• _Provided entries_

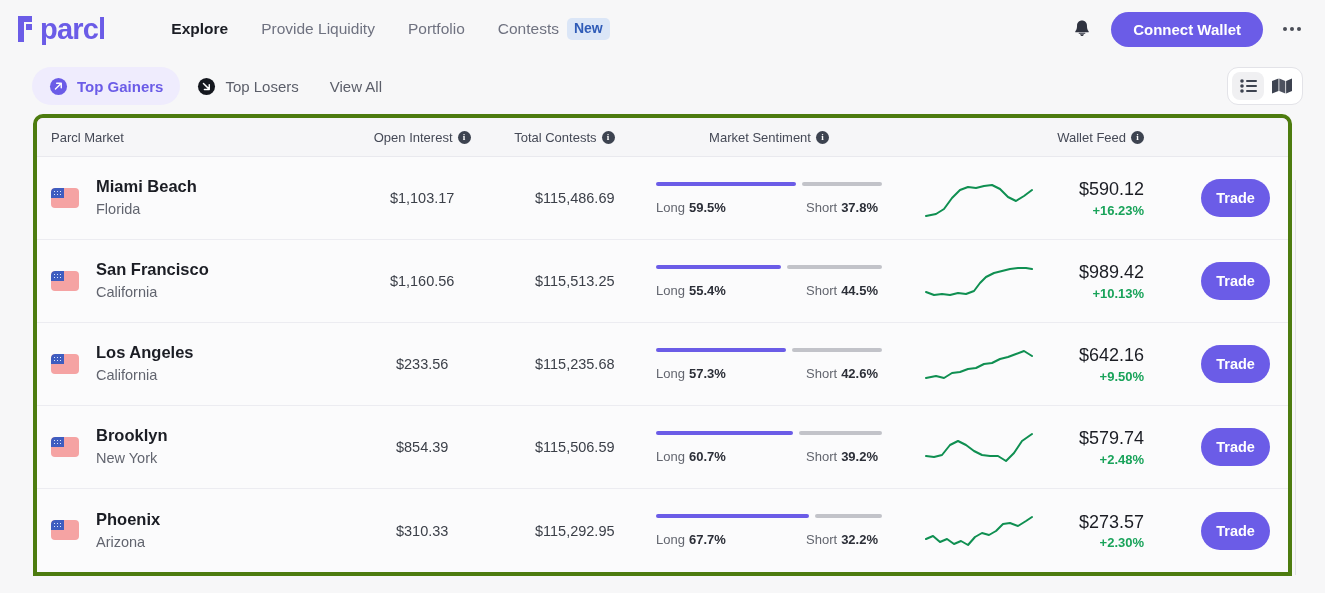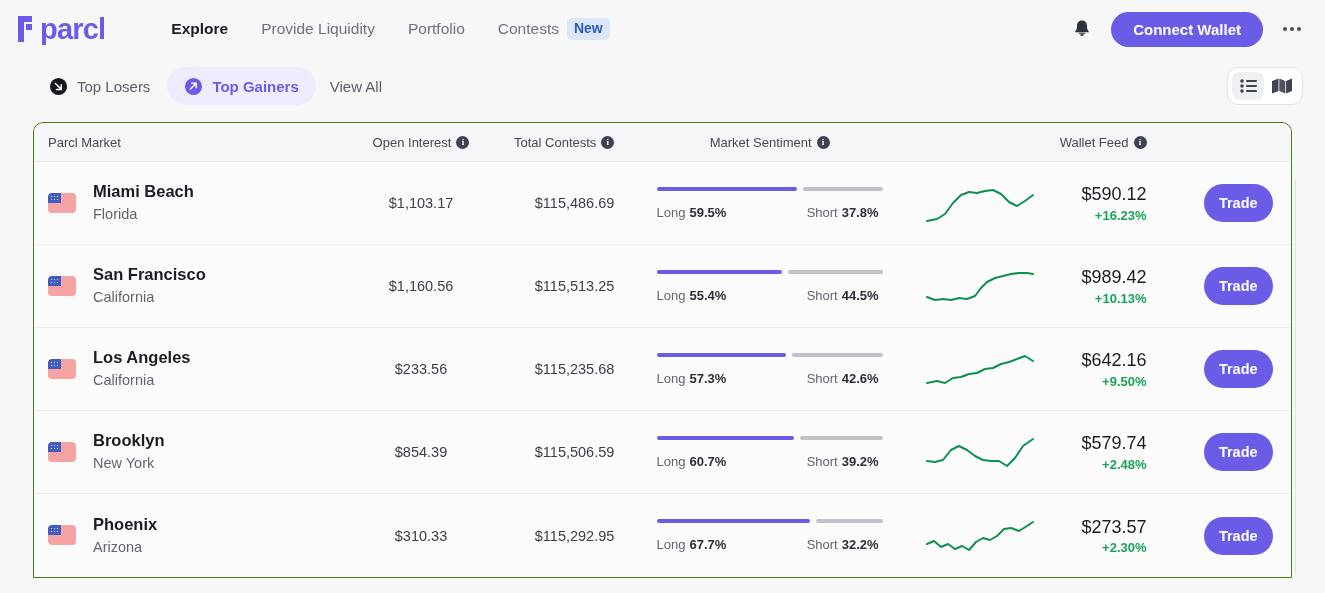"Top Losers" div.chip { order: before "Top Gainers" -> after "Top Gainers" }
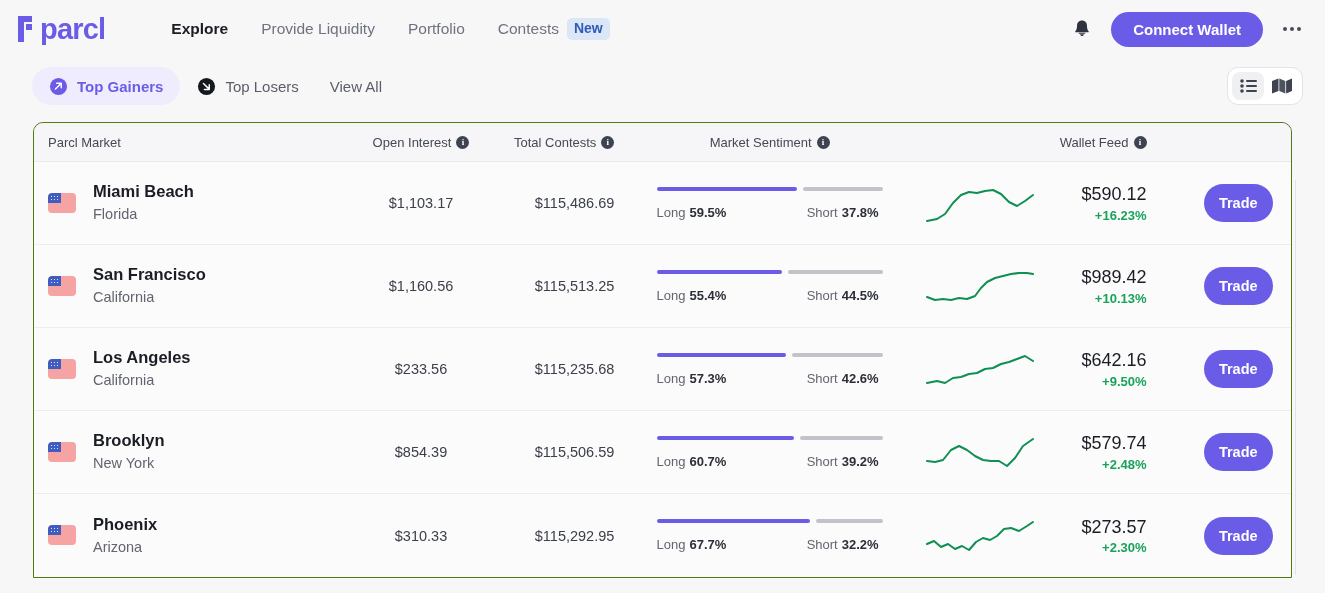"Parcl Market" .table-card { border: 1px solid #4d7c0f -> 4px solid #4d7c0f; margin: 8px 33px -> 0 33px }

...

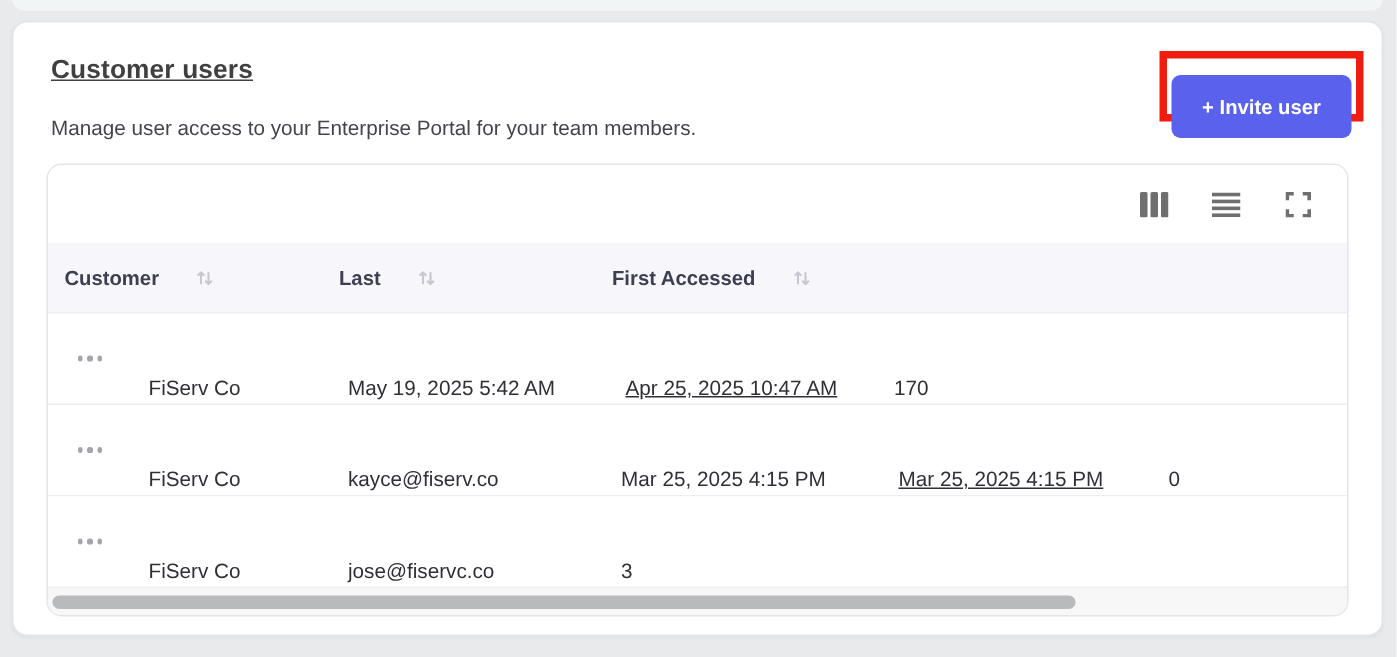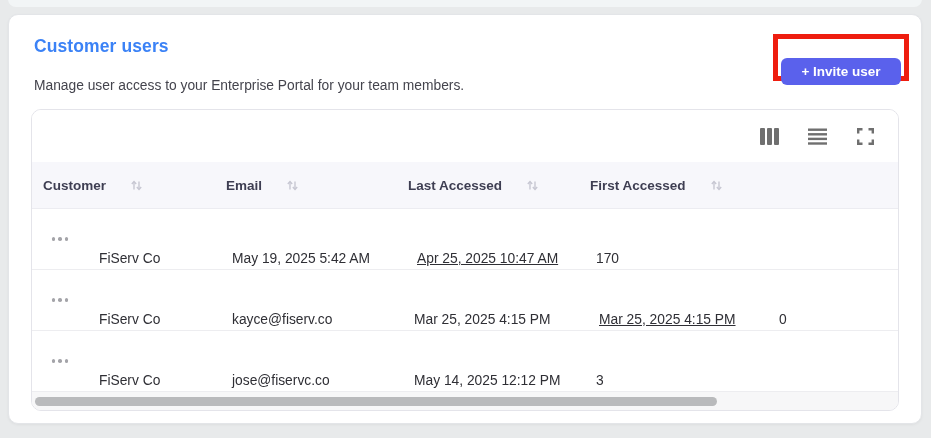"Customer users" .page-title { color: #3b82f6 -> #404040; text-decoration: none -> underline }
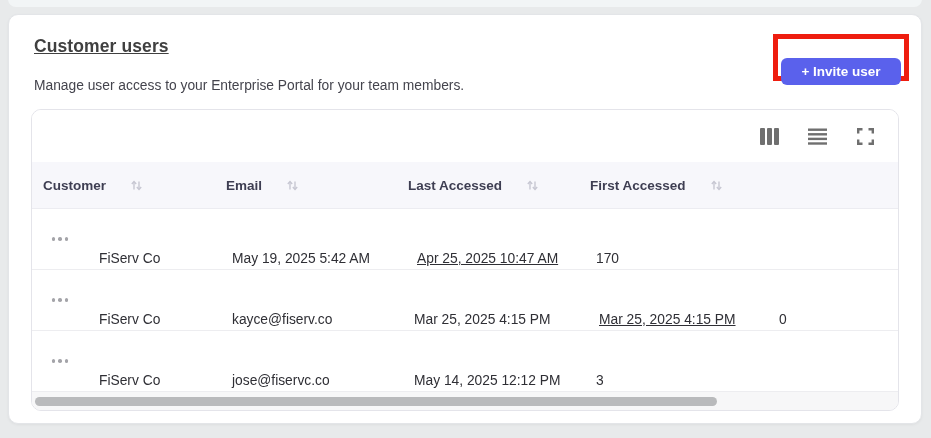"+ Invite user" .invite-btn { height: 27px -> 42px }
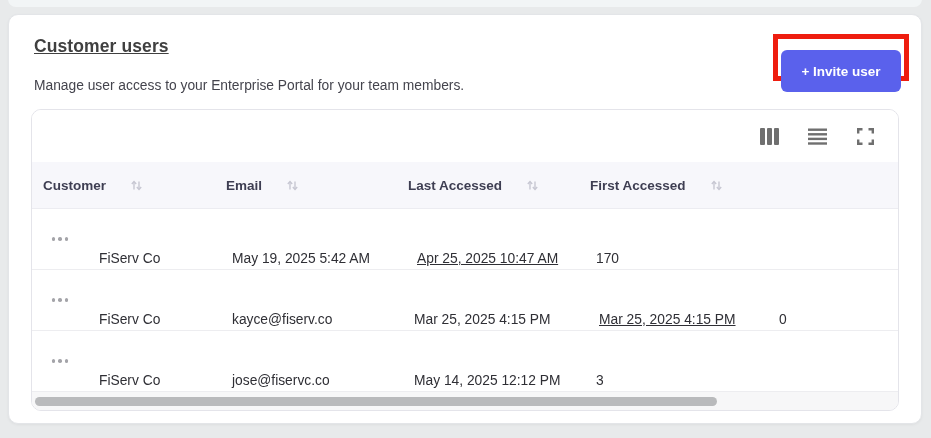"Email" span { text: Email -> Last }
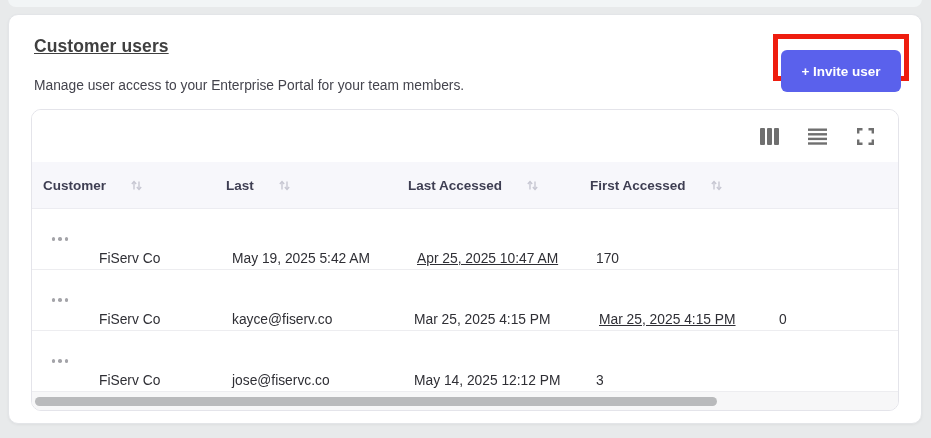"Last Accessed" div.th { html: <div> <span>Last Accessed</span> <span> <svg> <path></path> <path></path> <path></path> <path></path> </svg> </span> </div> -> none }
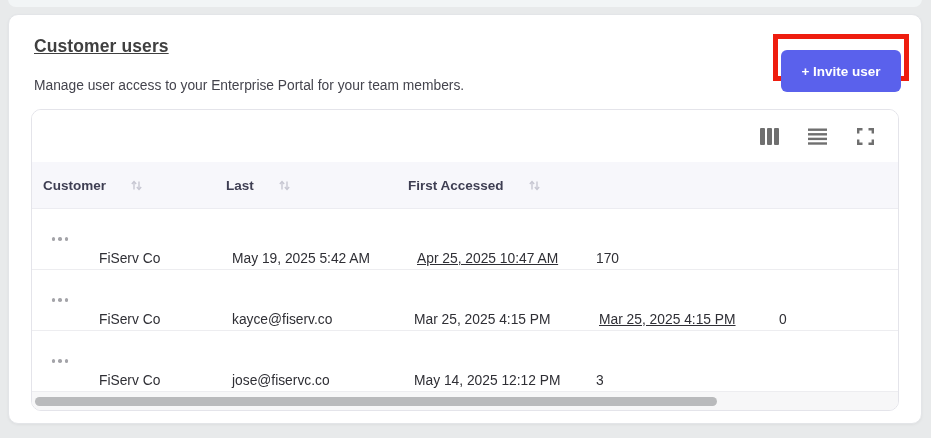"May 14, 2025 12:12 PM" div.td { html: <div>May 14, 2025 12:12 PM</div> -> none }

• _Directions for this task_
From the line containing "height: 27px ->" through the line containing "<div>May 14, 2025", copy every line above exactly, without pictures.

• _Answer below_
"+ Invite user" .invite-btn { height: 27px -> 42px }
"Email" span { text: Email -> Last }
"Last Accessed" div.th { html: <div> <span>Last Accessed</span> <span> <svg> <path></path> <path></path> <path></path> <path></path> </svg> </span> </div> -> none }
"May 14, 2025 12:12 PM" div.td { html: <div>May 14, 2025 12:12 PM</div> -> none }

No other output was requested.